После нас будут летать на воздушных шарах, изменятся пиджаки, откроют, быть может, шестое чувство и разовьют его, но жизнь останется все та же, жизнь трудная, полная тайн и счастливая. И через тысячу лет человек будет так же вздыхать: «Ах, тяжко жить!» — вместе с тем точно так же, как теперь, он будет бояться и не хотеть смерти.

Меня волнует, оскорбляет грубость, я страдаю, когда вижу, что человек недостаточно тонок, недостаточно мягок, любезен.
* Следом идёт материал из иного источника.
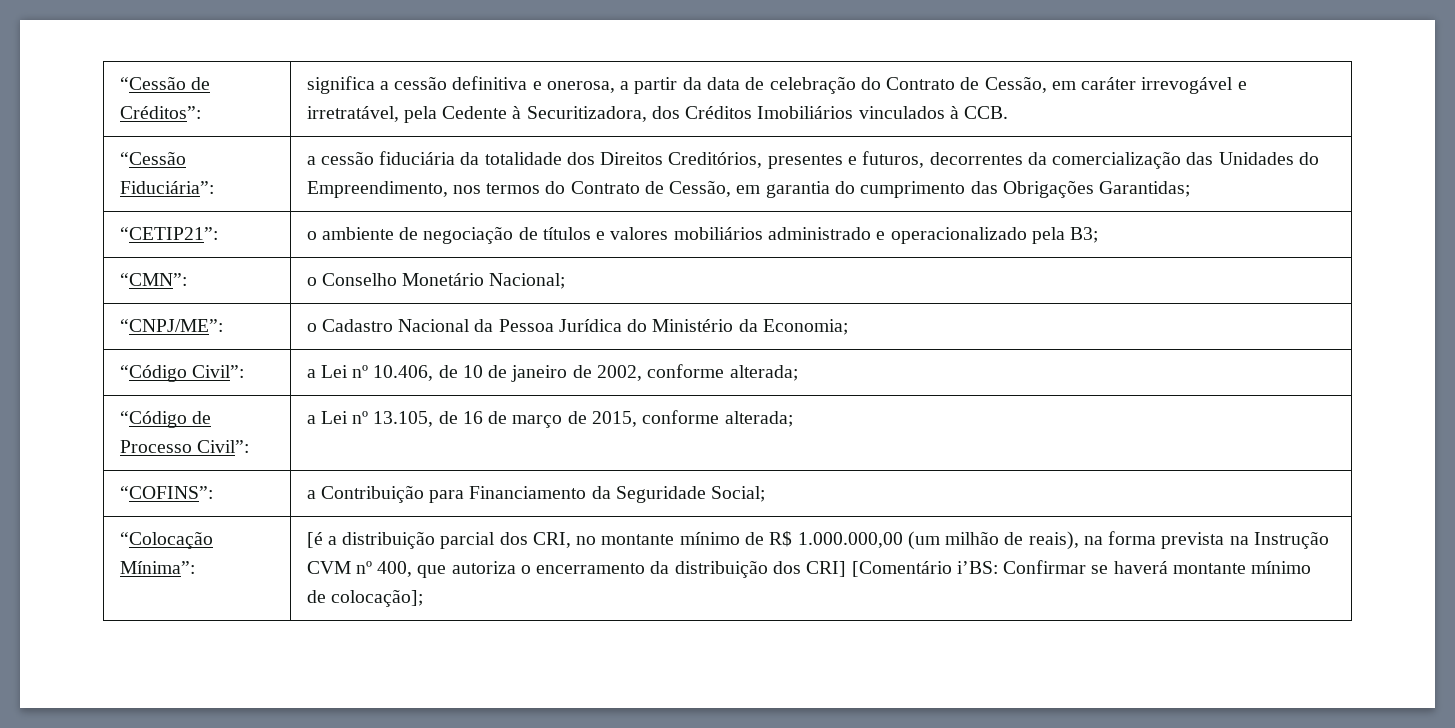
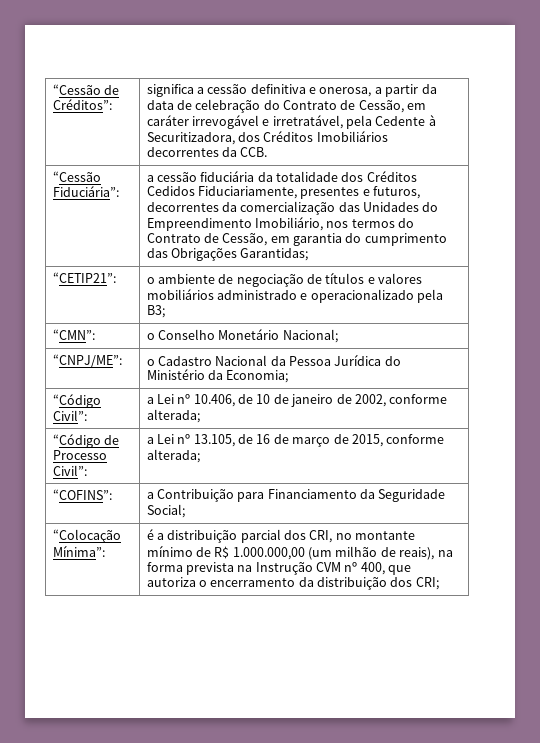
- “Cessão de Créditos”: | significa a cessão definitiva e onerosa, a partir da data de celebração do Contrato de Cessão, em caráter irrevogável e irretratável, pela Cedente à Securitizadora, dos Créditos Imobiliários vinculados à CCB.
+ “Cessão de Créditos”: | significa a cessão definitiva e onerosa, a partir da data de celebração do Contrato de Cessão, em caráter irrevogável e irretratável, pela Cedente à Securitizadora, dos Créditos Imobiliários decorrentes da CCB.
- “Cessão Fiduciária”: | a cessão fiduciária da totalidade dos Direitos Creditórios, presentes e futuros, decorrentes da comercialização das Unidades do Empreendimento, nos termos do Contrato de Cessão, em garantia do cumprimento das Obrigações Garantidas;
+ “Cessão Fiduciária”: | a cessão fiduciária da totalidade dos Créditos Cedidos Fiduciariamente, presentes e futuros, decorrentes da comercialização das Unidades do Empreendimento Imobiliário, nos termos do Contrato de Cessão, em garantia do cumprimento das Obrigações Garantidas;
- [é a distribuição parcial dos CRI, no montante mínimo de R$ 1.000.000,00 (um milhão de reais), na forma prevista na Instrução CVM nº 400, que autoriza o encerramento da distribuição dos CRI] [Comentário i’BS: Confirmar se haverá montante mínimo de colocação];
+ é a distribuição parcial dos CRI, no montante mínimo de R$ 1.000.000,00 (um milhão de reais), na forma prevista na Instrução CVM nº 400, que autoriza o encerramento da distribuição dos CRI;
Сидишь в Москве, в громадной зале ресторана, никого не знаешь, и тебя никто не знает, и в то же время не чувствуешь себя чужим. А здесь ты всех знаешь и тебя все знают, но чужой, чужой… Чужой и одинокий.

Не успокаивайтесь, не давайте усыплять себя! Пока молоды, сильны, бодры, не уставайте делать добро! Счастья нет и не должно его быть, а если в жизни есть смысл и цель, то смысл этот и цель вовсе не в нашем счастье, а в чем-то более разумном и великом. Делайте добро!

У нас в городе умирал купец. Перед смертью приказал подать себе тарелку меду и съел все свои деньги и выигрышные билеты вместе с медом, чтобы никому не досталось

Уходить из города, от борьбы, от житейского шума, уходить и прятаться у себя в усадьбе – это не жизнь, это эгоизм, лень, это своего рода монашество, но монашество без подвига.

А вы знаете, кто хоть раз в жизни поймал ерша или видел осенью перелетных дроздов, как они в ясные, прохладные дни носятся стаями над деревней, тот уже не городской житель, и его до самой смерти будет потягивать на волю.

Неужели они не могут понять, что порок только тогда обаятелен, когда он красив и прячется, когда он носит оболочку добродетели? Скромные черные платья, бледные лица, печальные улыбки и потемки сильнее действуют, чем эта аляповатая мишура.